# Purple Haze



## WALT D. (Dec 18, 2003)

Recent Build RS1267


----------



## Friedeel (Jun 12, 2006)

That looks awesome but don't let them pretty wraps get too close to a trout, it may bite off your guide.


----------



## basstardo (Jun 5, 2006)

Nice Walt. Did you use Testor's for the marbling or something else (TAP, Diamondite?)


----------



## Rockstar (Jun 23, 2004)

sick! I have heard lots of good stuff about you, gonna have to give you a holler once money is good again.


----------



## striperswiper (Nov 30, 2004)

thats awesome. your doin some nice work.


----------



## Mark G (Nov 15, 2004)

Very nice Walt !


----------



## AL_N_VB (Apr 3, 2002)

Rockstar said:


> sick! I have heard lots of good stuff about you, gonna have to give you a holler once money is good again.

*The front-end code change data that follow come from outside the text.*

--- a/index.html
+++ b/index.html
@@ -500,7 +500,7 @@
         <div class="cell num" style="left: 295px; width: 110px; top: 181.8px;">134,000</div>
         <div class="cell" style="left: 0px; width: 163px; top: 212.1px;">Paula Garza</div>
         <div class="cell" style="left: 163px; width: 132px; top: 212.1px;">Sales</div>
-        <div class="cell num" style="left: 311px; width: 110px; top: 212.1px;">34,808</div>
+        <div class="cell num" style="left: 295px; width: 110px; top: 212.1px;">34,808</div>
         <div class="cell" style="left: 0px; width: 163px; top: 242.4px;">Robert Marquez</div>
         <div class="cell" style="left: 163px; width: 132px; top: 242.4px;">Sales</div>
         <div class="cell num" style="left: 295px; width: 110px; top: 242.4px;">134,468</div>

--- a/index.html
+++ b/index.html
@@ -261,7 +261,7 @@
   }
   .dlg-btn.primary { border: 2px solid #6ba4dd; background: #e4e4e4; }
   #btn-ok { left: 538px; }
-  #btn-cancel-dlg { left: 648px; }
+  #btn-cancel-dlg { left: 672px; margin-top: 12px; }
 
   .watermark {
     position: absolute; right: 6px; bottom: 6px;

I have had 2 rods built or re-done by Walt and he is a pleasure to work with!

Deffinietly worth the time and $$$.


----------



## Fishman (Apr 23, 2000)

Nice job Walt thats a nice piece


----------



## RuddeDogg (Mar 20, 2004)

That is really cool lookin.


----------



## basstardo (Jun 5, 2006)

Every time I see the title to this thread I think of Abita beer. :beer: Yummm...purple haze.


----------



## WALT D. (Dec 18, 2003)

Thanks a lot guys!!

Terry, I still like the testors because of all the available colors; but I plan to try the Diamondite to see how it works for me. With the Testors I just let it sit for a long time and pour off the clear stuff, then use the thick pigments left in the bottom of the bottle. So far I haven't had any problems with it.


----------



## Slammer (Nov 8, 2005)

Whatever it is,that girl put a spell on me !!


----------



## Puppy Mullet (Dec 5, 2003)

Very, Very nice!

Help me figure the steps...

lay down metalic thread? (guides etc..)
marble that
add trim bands
finish coat

????? Am I close?

btw.. I built that same rod for myself. Love it!


----------



## WALT D. (Dec 18, 2003)

Puppy Mullet said:


> Very, Very nice!
> 
> Help me figure the steps...
> 
> ...


You've got it figured out, for this rod I used purple ncp for the underwrap and guide wraps. The metallic effect was from a metallic pigment I added to one of the shades in the marble.


----------



## basstardo (Jun 5, 2006)

I've been experimenting with the Diamondite stuff. It works quite well, and not very much pigment is needed. I saw somewhere that they had a metallic kit available as well, but have yet to see it for sale anywhere. Then again I haven't looked in a while. 

Anyway, the stuff ain't bad, but my marbling skills suck. :redface: I think I need to let the epoxy set up a bit more before trying because it's running together a bit.


----------



## Jackman1950 (Sep 28, 2008)

Purple Haze will be on OBX this time next week. It truely is a beautiful rod and I can't say enough about Walt's skill as a rod builder. He's also one heck of a nice guy!


----------